Komprise Intelligent Data Management 2.11 focuses its powerful data search and indexing capabilities on finding relevant data stored across multiple platforms for big data projects.

  • Thursday, 19th September 2019 Posted 5 years ago in by Phil Alsop
Komprise has introduced its 2.11 release which includes a new Deep Analytics feature that addresses the biggest concern with big data analytics - searching across multiple storage platforms to identify the right data sets to analyse. On average, 80% of the time IT teams spend on big data projects is related to identifying relevant data for analysis. The new functionality – Komprise Deep Analytics – uses Komprise’s powerful data search and indexing technology to automate the process of finding unstructured data that fits specific criteria across disparate storage platforms and then creates virtual data lakes for analytics projects. 

 

"It’s like finding a needle in a haystack in minutes," said David-Kenneth R. Turner, Manager, Information Technology of Northwestern University. "Unstructured data is often made up of billions of files across millions of directories and finding the right data can be virtually impossible. With Komprise Deep Analytics, we can now find the data we need in minutes.
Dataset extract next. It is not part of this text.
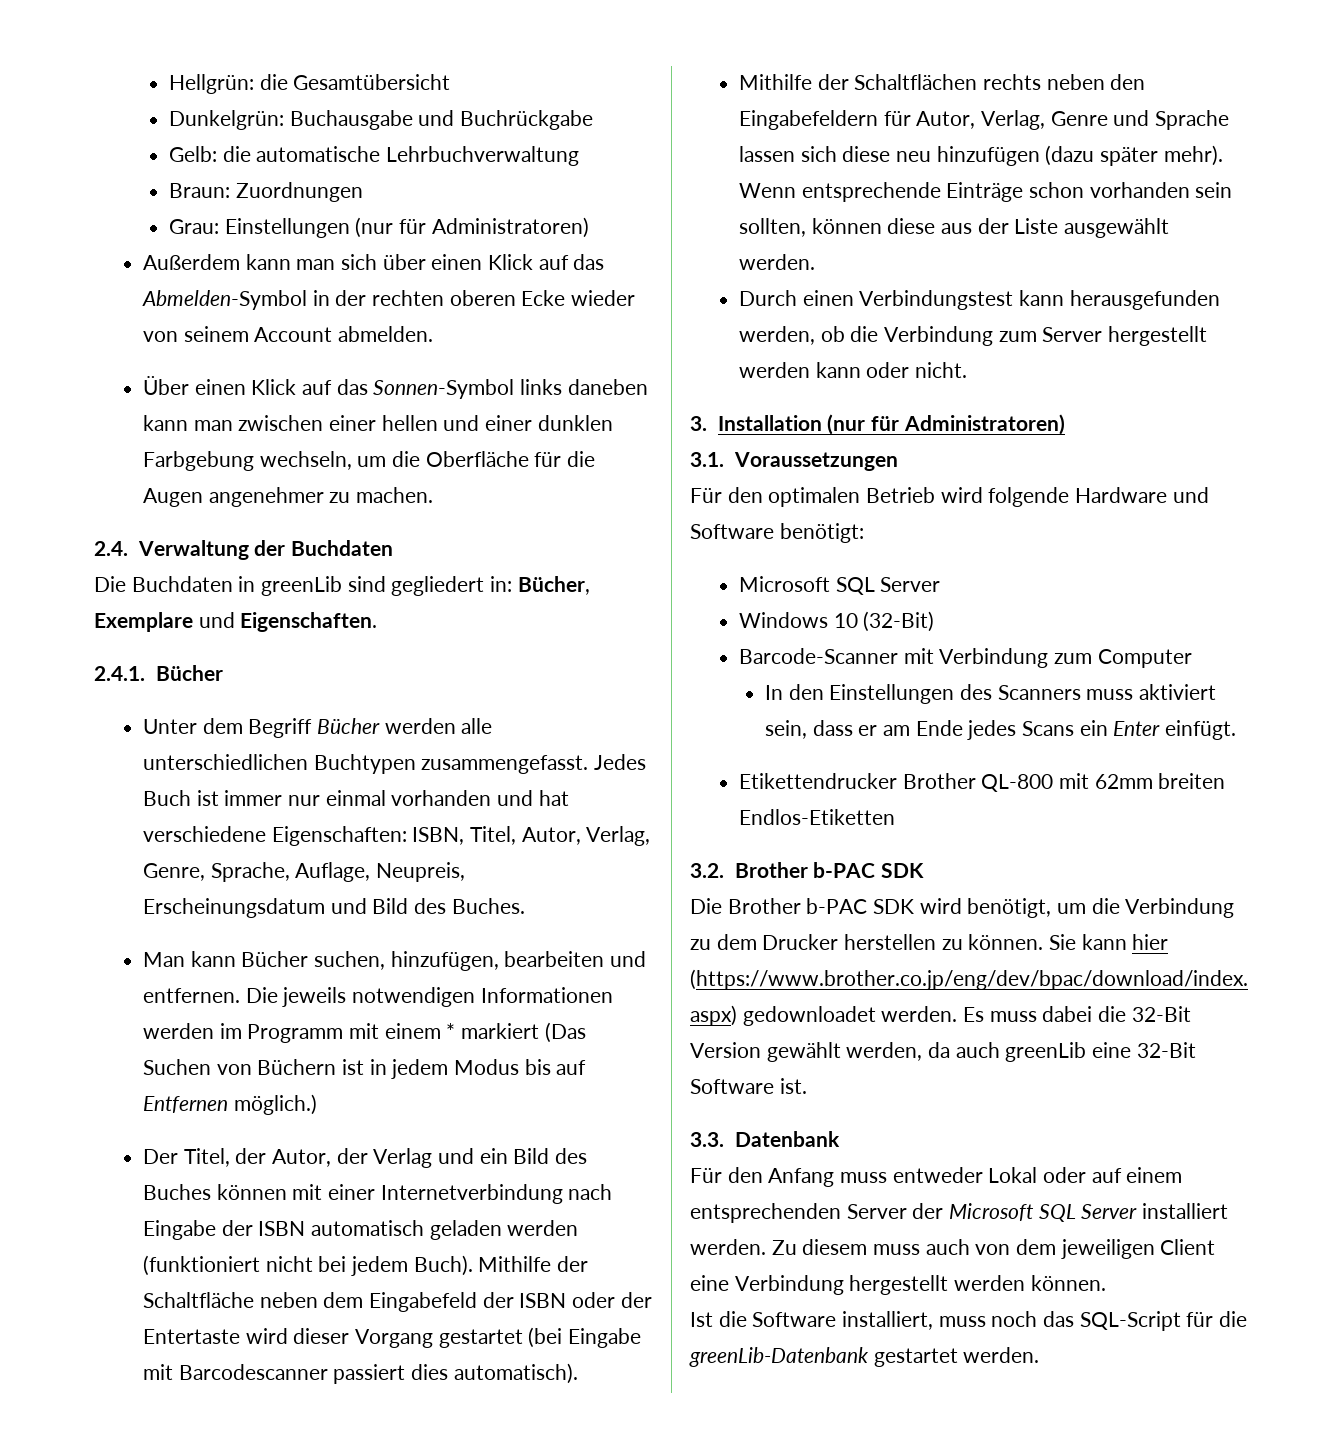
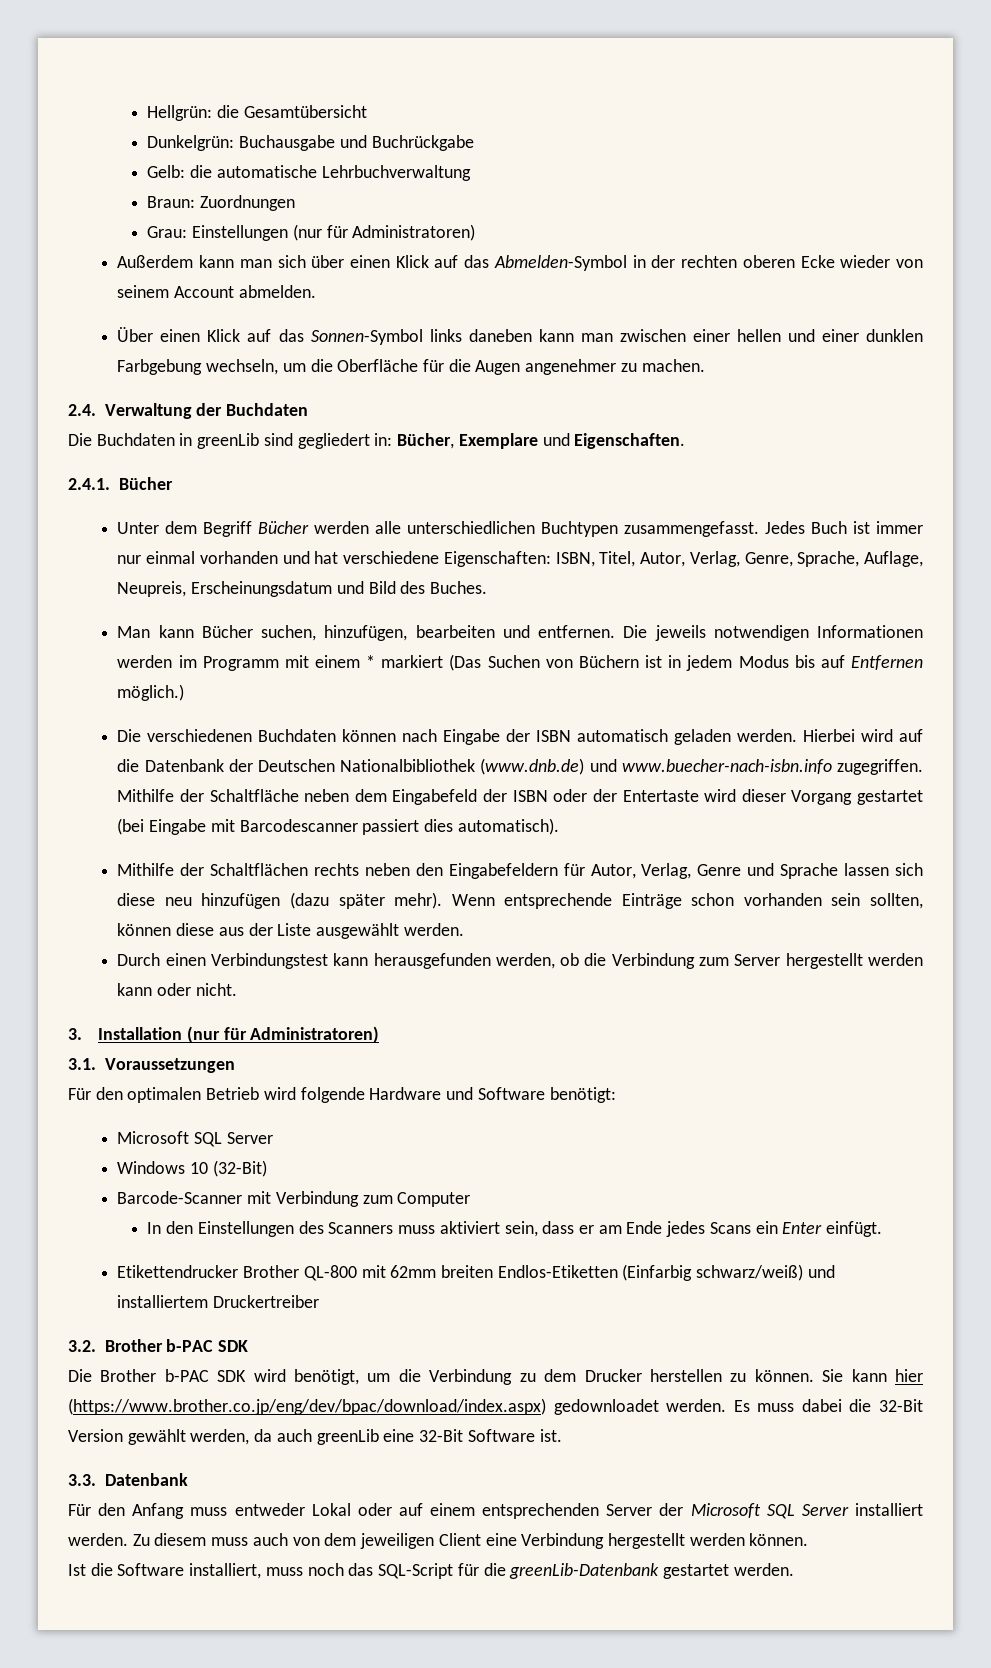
- Der Titel, der Autor, der Verlag und ein Bild des Buches können mit einer Internetverbindung nach Eingabe der ISBN automatisch geladen werden (funktioniert nicht bei jedem Buch).
+ Die verschiedenen Buchdaten können nach Eingabe der ISBN automatisch geladen werden. Hierbei wird auf die Datenbank der Deutschen Nationalbibliothek (www.dnb.de) und www.buecher-nach-isbn.info zugegriffen.
- Etikettendrucker Brother QL-800 mit 62mm breiten Endlos-Etiketten
+ Etikettendrucker Brother QL-800 mit 62mm breiten Endlos-Etiketten (Einfarbig schwarz/weiß) und installiertem Druckertreiber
For example, if we required all data created by ex-employees, or all files related to a specific project, we are able to operate on it as if it is a distinct entity, even if the data is residing in different storage solutions from multiple vendors and clouds."

 

The core Komprise Intelligent Data Management software analyses data usage across storage and then automates the movement of data between platforms to put the right data in the right place at the right time. For example, Komprise enables organisations to transparently move cold or rarely used data to lower-cost storage, such as the cloud, without changing the experience of internal users. In this way customers are able to reduce storage and backup costs by up to 70% on implementation and then continue to optimise storage decisions for new data streams based on actual not perceived usage. 

 

Komprise Deep Analytics works on top of this distributed index of files. With support for both standard and extended metadata or custom tags, customers can find data that fits criteria they set regardless of where the data actually lives, and export this virtual data lake to any analytics application or destination of their choice, such as Hadoop or Amazon Lambda. The resulting data set can be operated on as a discrete entity – all the permissions, access control, security and metadata is kept intact as this data lake moves.

 

“The launch of Komprise Deep Analytics extends our commitment to help customers to manage the exponential growth of data in a way that minimises costs and adds greatest value to the business,” comments Kumar Goswami, CEO at Komprise. “Many of the end-users we talk to are experiencing an increase in requests from the business for historical data for analytics projects and becoming frustrated by the length of time it is taking to identify and extract the relevant data. In early customer trials, Komprise Deep Analytics is reducing the time to value for Big Data projects by 60%.” 

 

Komprise Deep Analytics is an add-on component that can be deployed in the cloud or on-premises.  The cloud version is a fully managed solution that can be turned on with the click of a button. Additionally, it can be scaled on-demand, with no additional infrastructure or management needed. The cloud functionality is available immediately, and the on-premises version will be available later this year.